- Opening Delimiter -

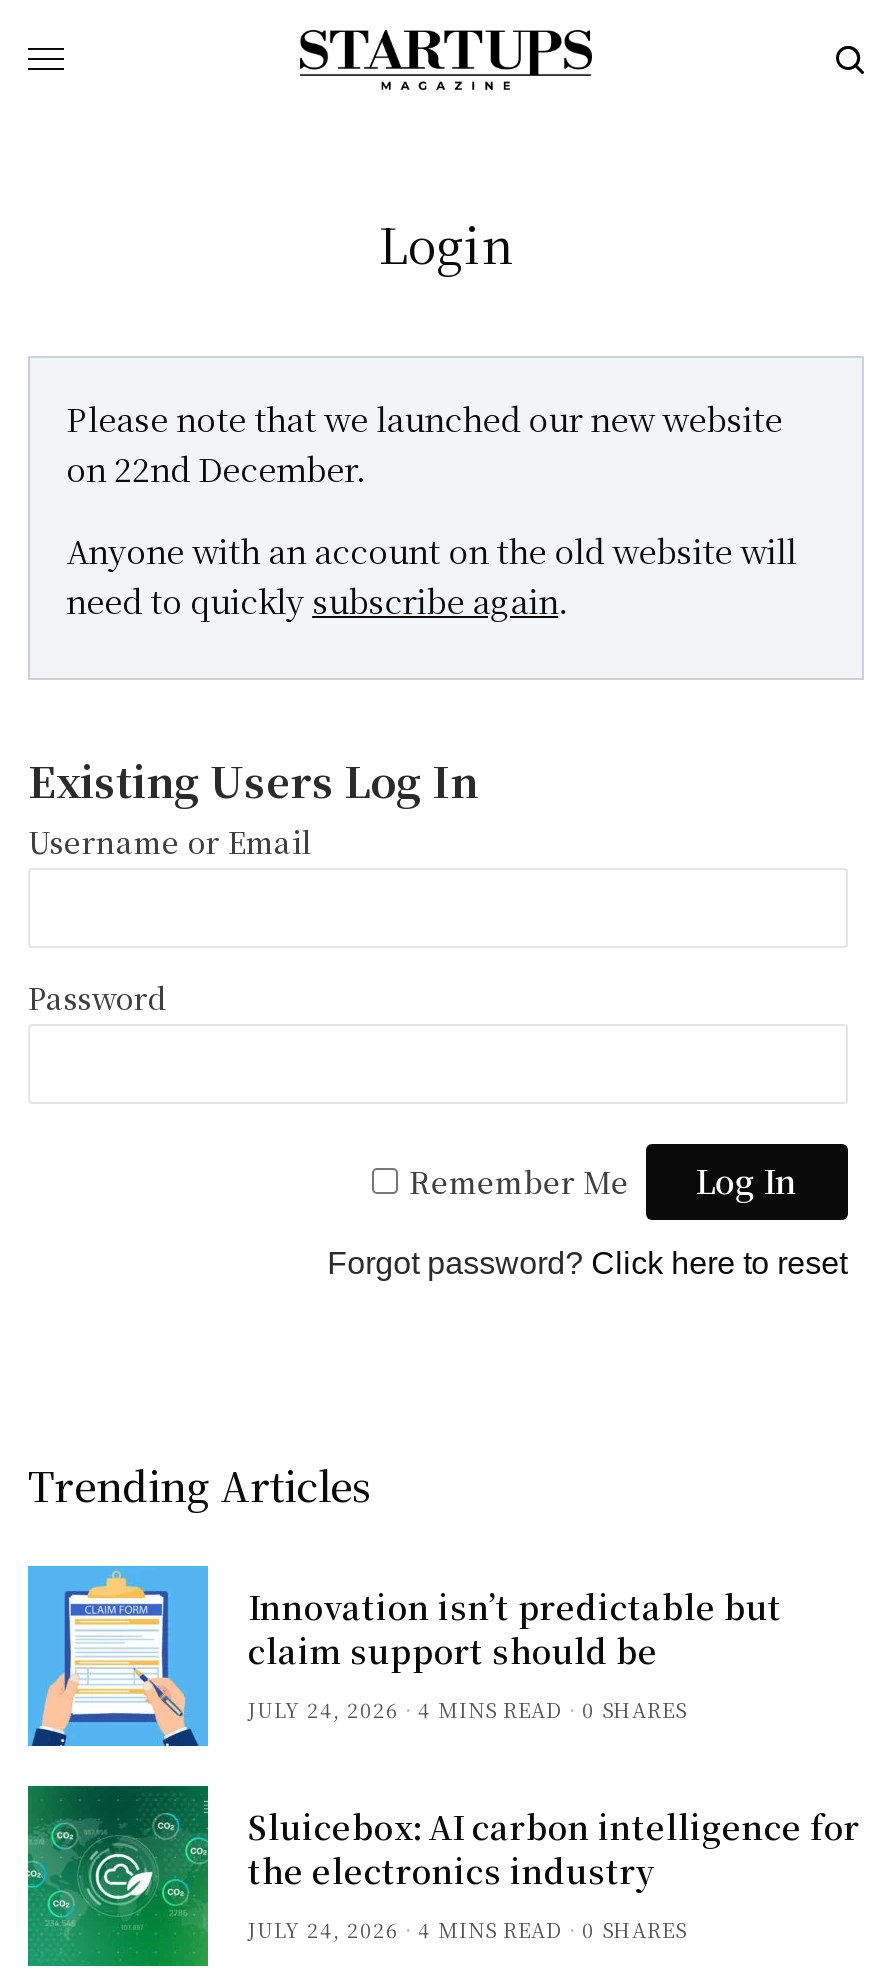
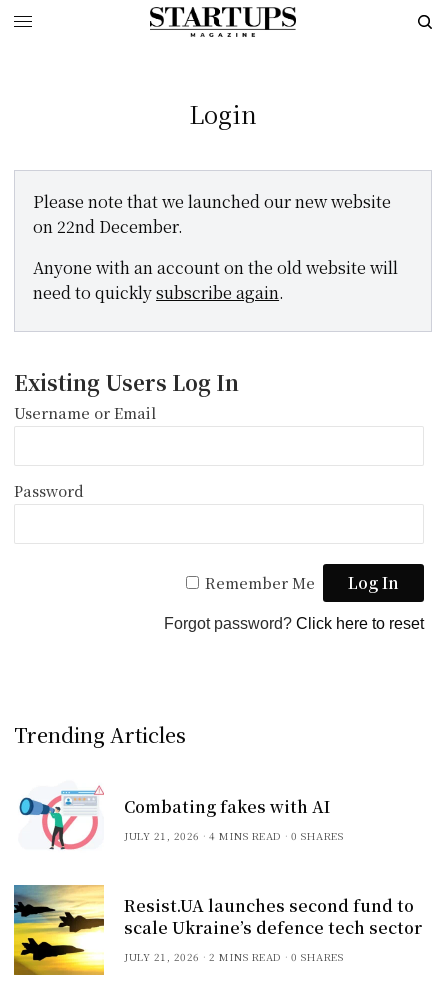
- [image]
- Innovation isn’t predictable but
- claim support should be
- JULY 24, 2026
+ [image]
+ Combating fakes with AI
+ JULY 21, 2026

- [image]
- Sluicebox: AI carbon intelligence for
- the electronics industry
- JULY 24, 2026
- 4 MINS READ
+ [image]
+ Resist.UA launches second fund to
+ scale Ukraine’s defence tech sector
+ JULY 21, 2026
+ 2 MINS READ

- Closing Delimiter -

INSTRUCTIONS FOR THE TASK => Using the listing above, print the line containing "- Sluicebox: AI carbon intelligence for" and every line after it exactly, up to and including the last.

TASK ANSWER =>
- Sluicebox: AI carbon intelligence for
- the electronics industry
- JULY 24, 2026
- 4 MINS READ
+ [image]
+ Resist.UA launches second fund to
+ scale Ukraine’s defence tech sector
+ JULY 21, 2026
+ 2 MINS READ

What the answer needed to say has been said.